> _Required action_: Filter the records, keeping every line that has the string "transparent".

··· Dataset records

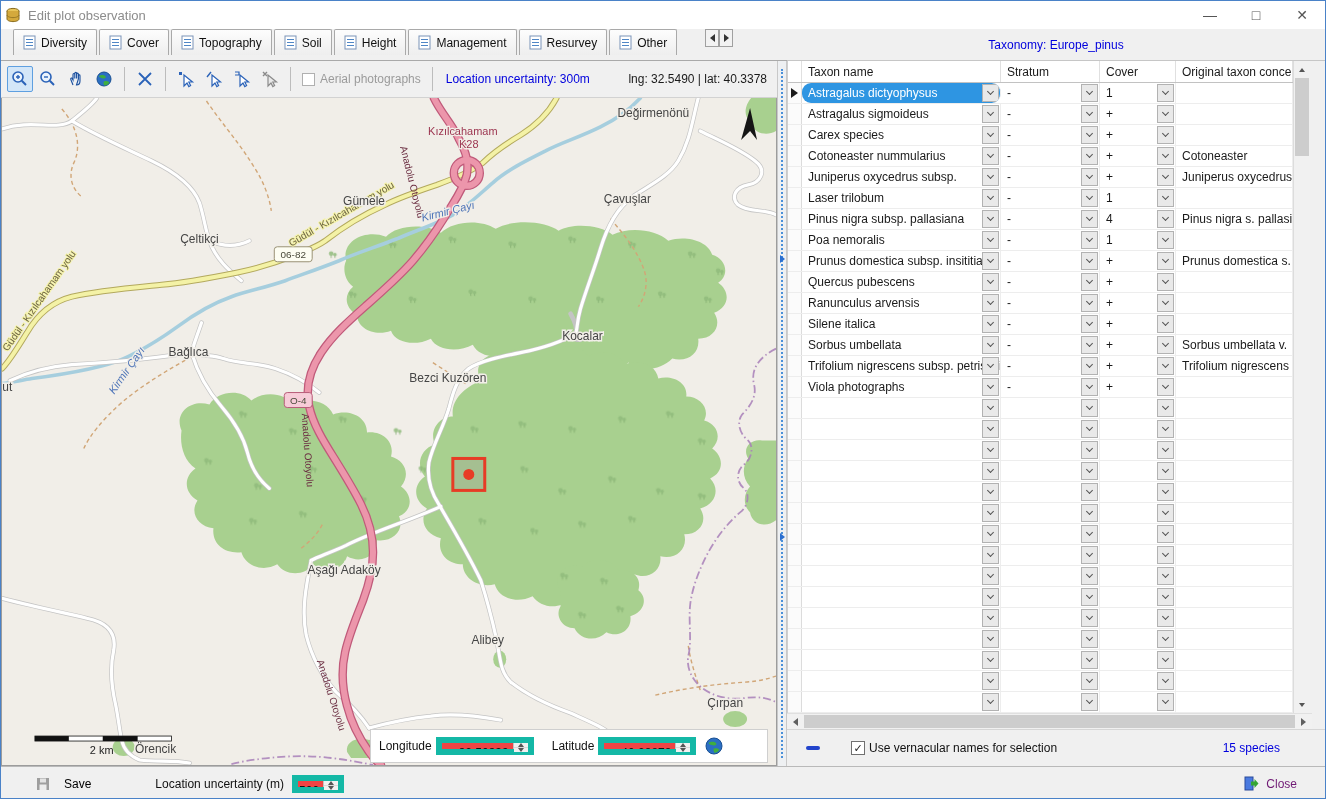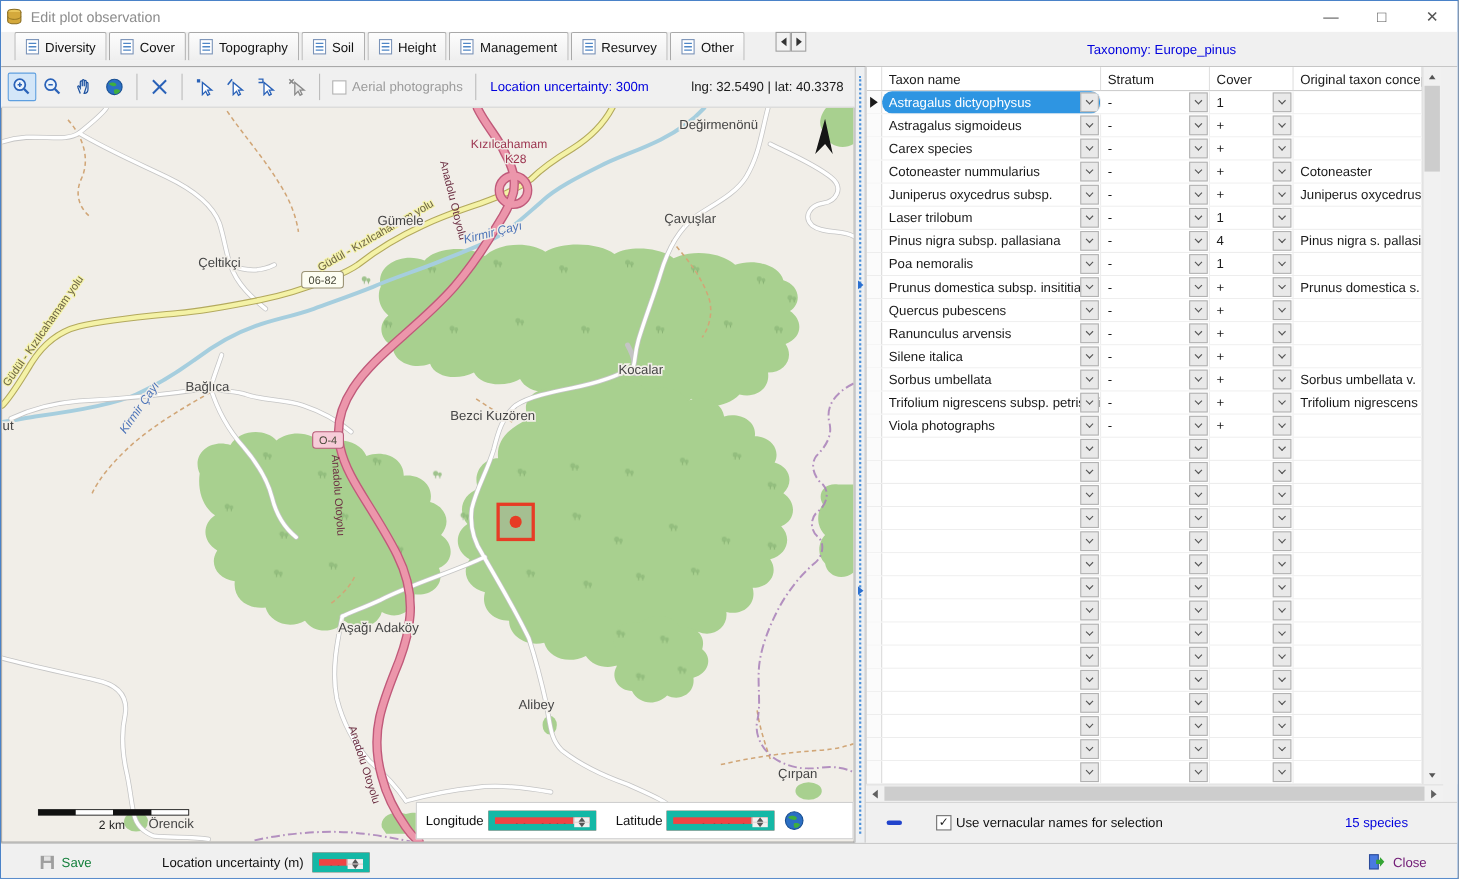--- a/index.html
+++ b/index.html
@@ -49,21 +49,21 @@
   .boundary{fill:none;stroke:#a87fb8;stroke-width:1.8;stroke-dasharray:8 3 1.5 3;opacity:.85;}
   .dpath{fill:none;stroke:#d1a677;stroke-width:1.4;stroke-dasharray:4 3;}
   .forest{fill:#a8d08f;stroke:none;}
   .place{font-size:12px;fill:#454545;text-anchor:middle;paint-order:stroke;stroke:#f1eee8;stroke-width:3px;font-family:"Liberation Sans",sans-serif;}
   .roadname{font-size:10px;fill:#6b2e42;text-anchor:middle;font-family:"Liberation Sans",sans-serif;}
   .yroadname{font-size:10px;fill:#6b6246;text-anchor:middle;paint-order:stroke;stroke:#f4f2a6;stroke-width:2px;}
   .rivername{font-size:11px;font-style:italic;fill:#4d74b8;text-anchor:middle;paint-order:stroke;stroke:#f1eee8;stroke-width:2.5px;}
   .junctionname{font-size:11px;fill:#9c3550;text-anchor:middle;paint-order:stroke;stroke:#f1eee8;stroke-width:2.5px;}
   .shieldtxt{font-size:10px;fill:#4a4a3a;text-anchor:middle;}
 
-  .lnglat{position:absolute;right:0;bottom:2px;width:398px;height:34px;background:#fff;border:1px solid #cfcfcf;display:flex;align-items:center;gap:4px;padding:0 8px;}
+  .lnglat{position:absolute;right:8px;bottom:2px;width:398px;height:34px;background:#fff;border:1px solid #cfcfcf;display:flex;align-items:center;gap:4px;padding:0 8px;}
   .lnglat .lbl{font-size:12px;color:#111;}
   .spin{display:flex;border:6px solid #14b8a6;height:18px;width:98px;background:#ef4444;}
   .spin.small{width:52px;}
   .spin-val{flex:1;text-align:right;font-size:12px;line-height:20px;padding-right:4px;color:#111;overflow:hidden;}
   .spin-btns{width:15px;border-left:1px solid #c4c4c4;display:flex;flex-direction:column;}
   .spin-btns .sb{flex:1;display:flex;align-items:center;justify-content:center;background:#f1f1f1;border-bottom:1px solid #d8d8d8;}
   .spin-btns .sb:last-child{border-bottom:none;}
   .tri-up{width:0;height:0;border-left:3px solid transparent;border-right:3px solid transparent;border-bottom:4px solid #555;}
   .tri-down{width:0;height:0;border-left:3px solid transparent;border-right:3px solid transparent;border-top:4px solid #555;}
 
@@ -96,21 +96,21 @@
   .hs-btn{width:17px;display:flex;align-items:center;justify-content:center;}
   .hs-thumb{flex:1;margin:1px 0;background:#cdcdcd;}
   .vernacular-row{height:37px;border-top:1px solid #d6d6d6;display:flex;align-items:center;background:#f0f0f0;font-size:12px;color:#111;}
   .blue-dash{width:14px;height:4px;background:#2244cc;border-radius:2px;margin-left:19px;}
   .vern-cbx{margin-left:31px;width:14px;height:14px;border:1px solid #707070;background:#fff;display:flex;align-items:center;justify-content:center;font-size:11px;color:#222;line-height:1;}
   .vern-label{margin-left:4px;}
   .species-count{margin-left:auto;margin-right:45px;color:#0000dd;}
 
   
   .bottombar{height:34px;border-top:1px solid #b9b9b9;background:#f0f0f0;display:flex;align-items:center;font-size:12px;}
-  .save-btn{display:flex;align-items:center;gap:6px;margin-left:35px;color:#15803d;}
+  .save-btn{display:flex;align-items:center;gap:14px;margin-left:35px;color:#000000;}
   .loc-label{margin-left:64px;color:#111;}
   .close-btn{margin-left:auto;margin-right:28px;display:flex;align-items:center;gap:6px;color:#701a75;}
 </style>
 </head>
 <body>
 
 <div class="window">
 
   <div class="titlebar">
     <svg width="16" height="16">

······

> _Reply to the task_:
   .tri-up{width:0;height:0;border-left:3px solid transparent;border-right:3px solid transparent;border-bottom:4px solid #555;}
   .tri-down{width:0;height:0;border-left:3px solid transparent;border-right:3px solid transparent;border-top:4px solid #555;}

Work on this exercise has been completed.